=== Your instructions ===
Starting at the line that contains "row Konstantin Kiselev: none -> 0 | 0 | 0 | 0", transcribe each line exactly through the end of the data below, and skip any pictures.

[Records from a dataset]
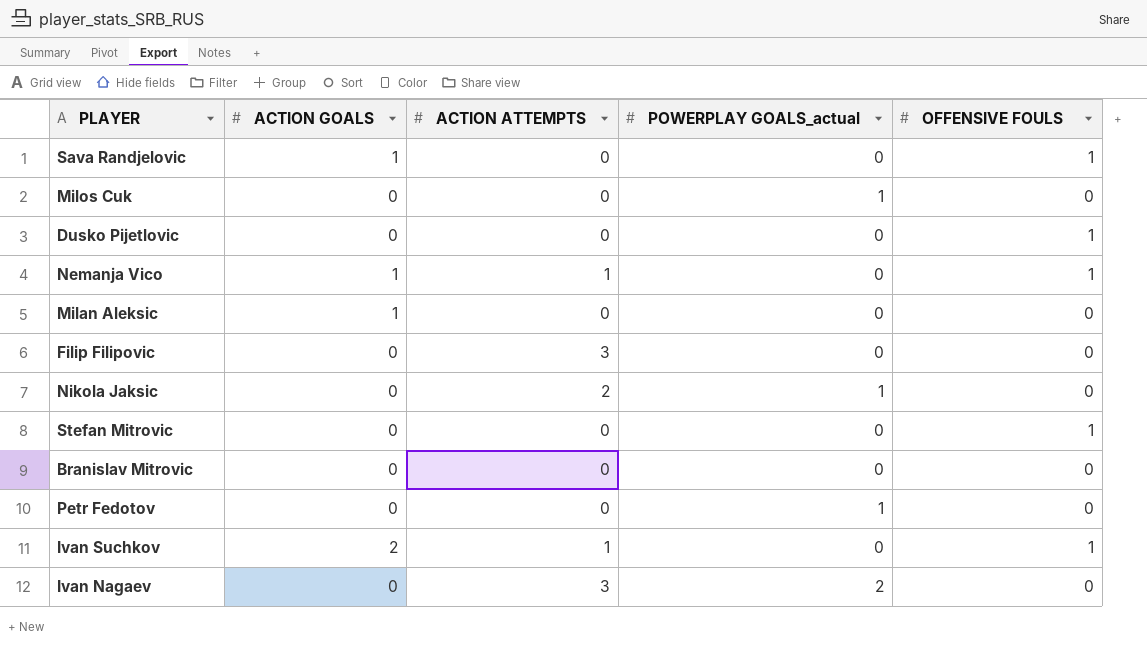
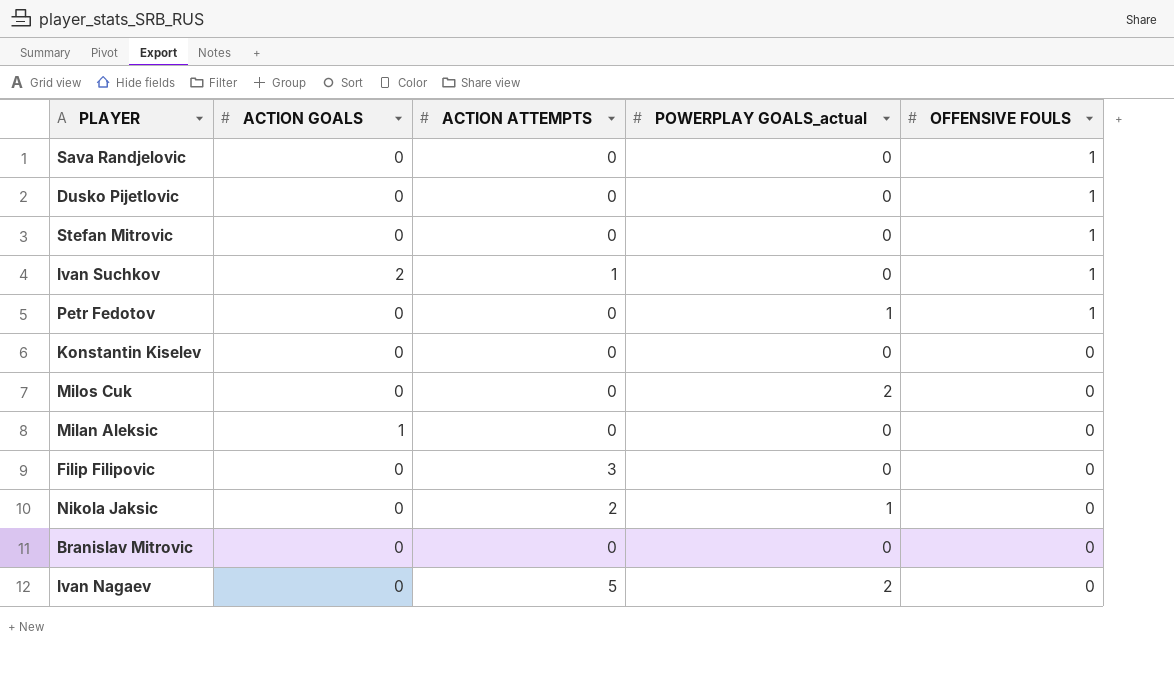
row order: none -> OFFENSIVE FOULS descending
row Nemanja Vico: 1 | 1 | 0 | 1 -> none
Sava Randjelovic | ACTION GOALS: 1 -> 0
Petr Fedotov | OFFENSIVE FOULS: 0 -> 1
row Konstantin Kiselev: none -> 0 | 0 | 0 | 0
Milos Cuk | POWERPLAY GOALS_actual: 1 -> 2
Ivan Nagaev | ACTION ATTEMPTS: 3 -> 5

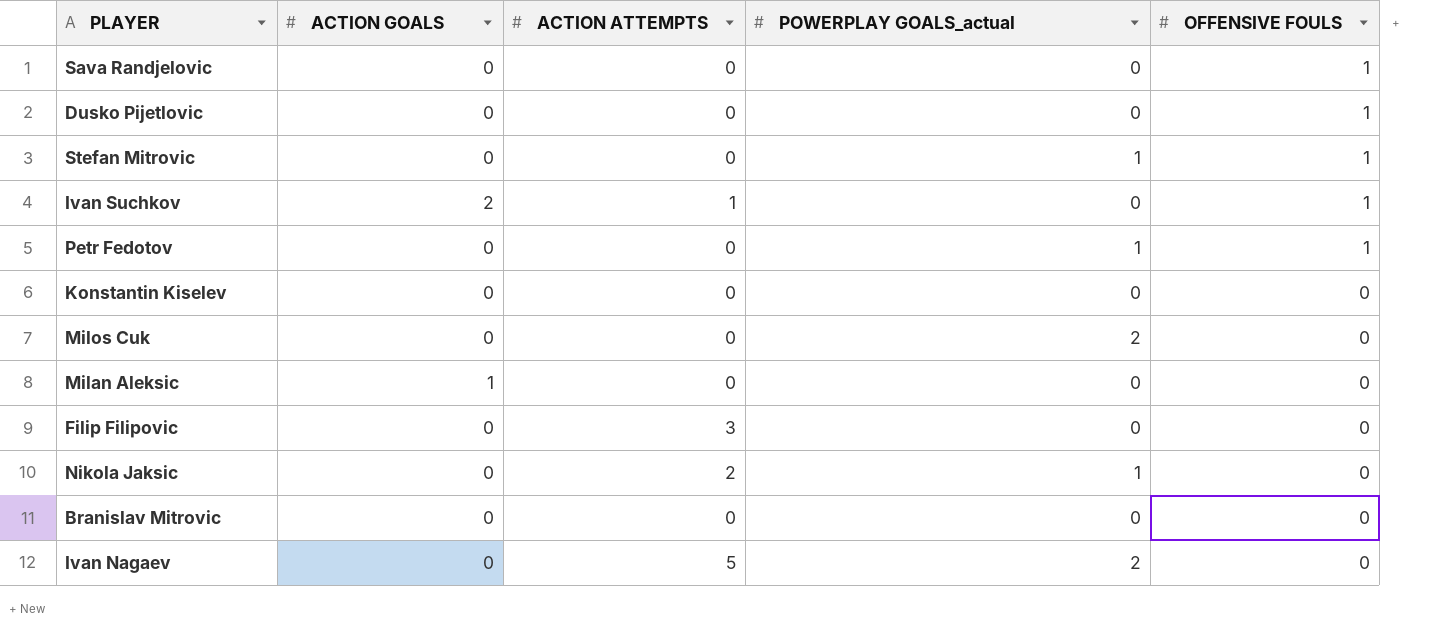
Stefan Mitrovic | POWERPLAY GOALS_actual: 0 -> 1

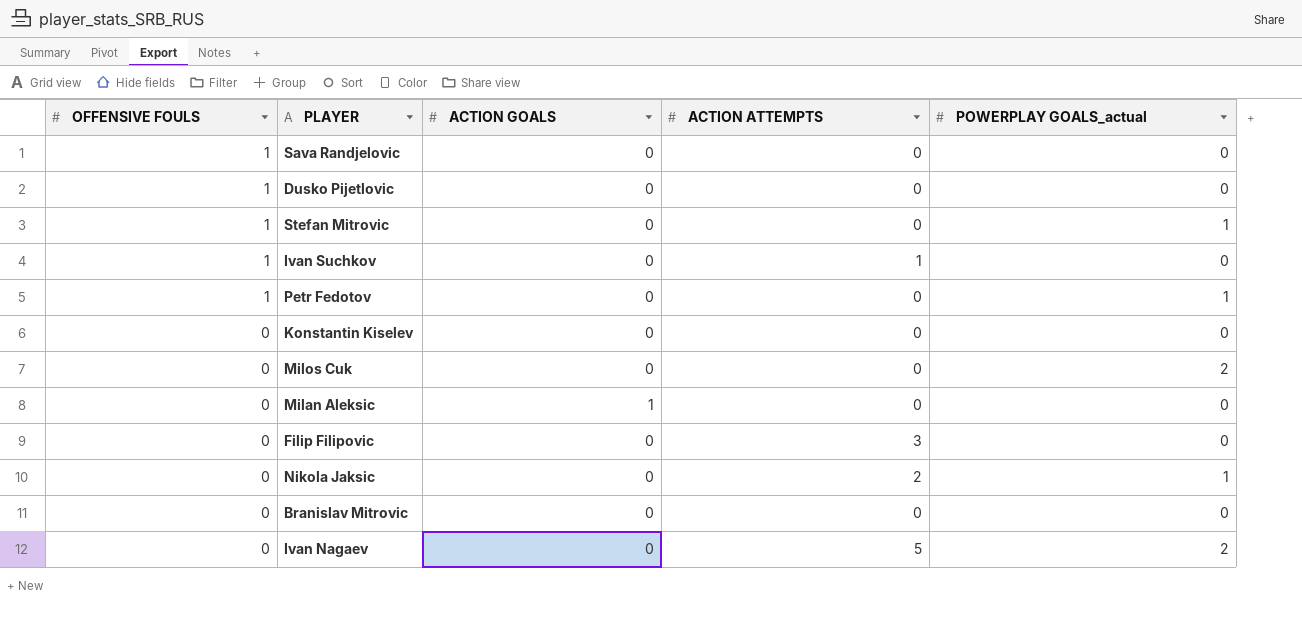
column OFFENSIVE FOULS | position: 5 -> 1
Ivan Suchkov | ACTION GOALS: 2 -> 0

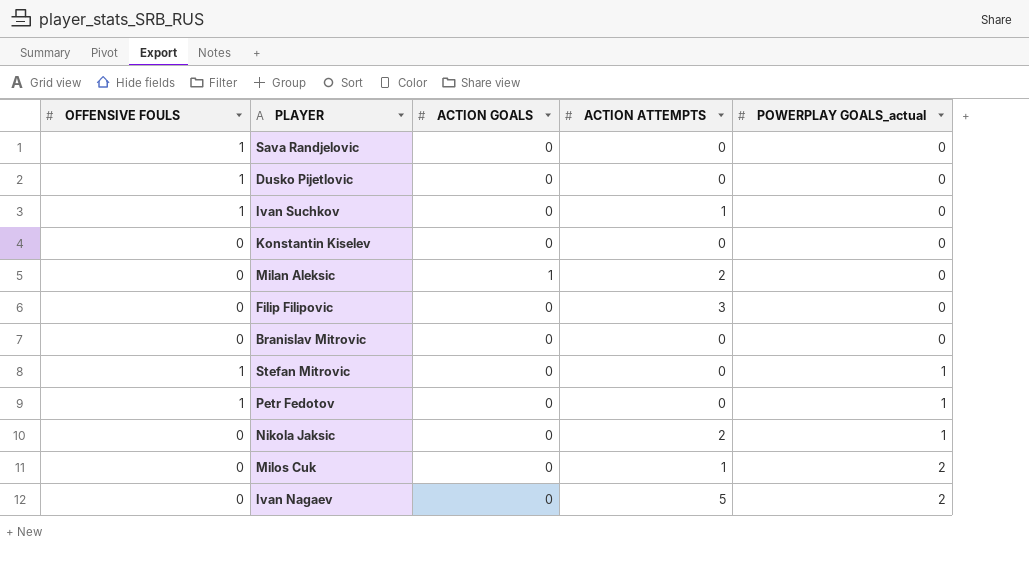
row order: OFFENSIVE FOULS descending -> POWERPLAY GOALS_actual ascending
Milan Aleksic | ACTION ATTEMPTS: 0 -> 2
Milos Cuk | ACTION ATTEMPTS: 0 -> 1

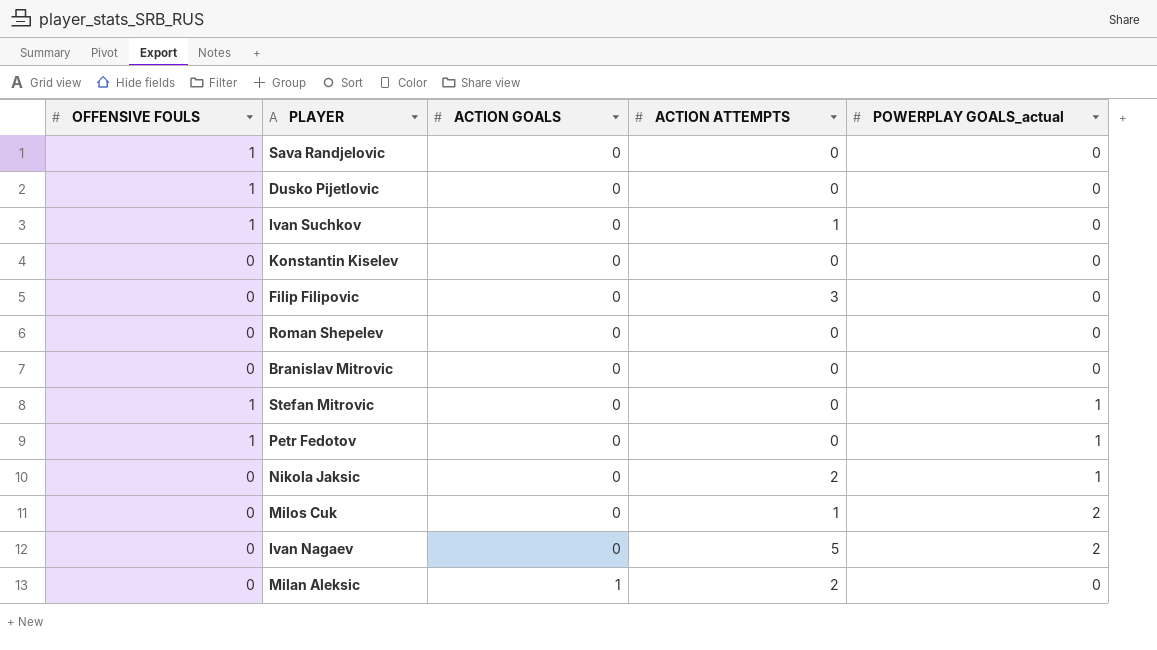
row order: POWERPLAY GOALS_actual ascending -> ACTION GOALS ascending
row Roman Shepelev: none -> 0 | 0 | 0 | 0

=== Answer for the task ===
row Konstantin Kiselev: none -> 0 | 0 | 0 | 0
Milos Cuk | POWERPLAY GOALS_actual: 1 -> 2
Ivan Nagaev | ACTION ATTEMPTS: 3 -> 5

Stefan Mitrovic | POWERPLAY GOALS_actual: 0 -> 1

column OFFENSIVE FOULS | position: 5 -> 1
Ivan Suchkov | ACTION GOALS: 2 -> 0

row order: OFFENSIVE FOULS descending -> POWERPLAY GOALS_actual ascending
Milan Aleksic | ACTION ATTEMPTS: 0 -> 2
Milos Cuk | ACTION ATTEMPTS: 0 -> 1

row order: POWERPLAY GOALS_actual ascending -> ACTION GOALS ascending
row Roman Shepelev: none -> 0 | 0 | 0 | 0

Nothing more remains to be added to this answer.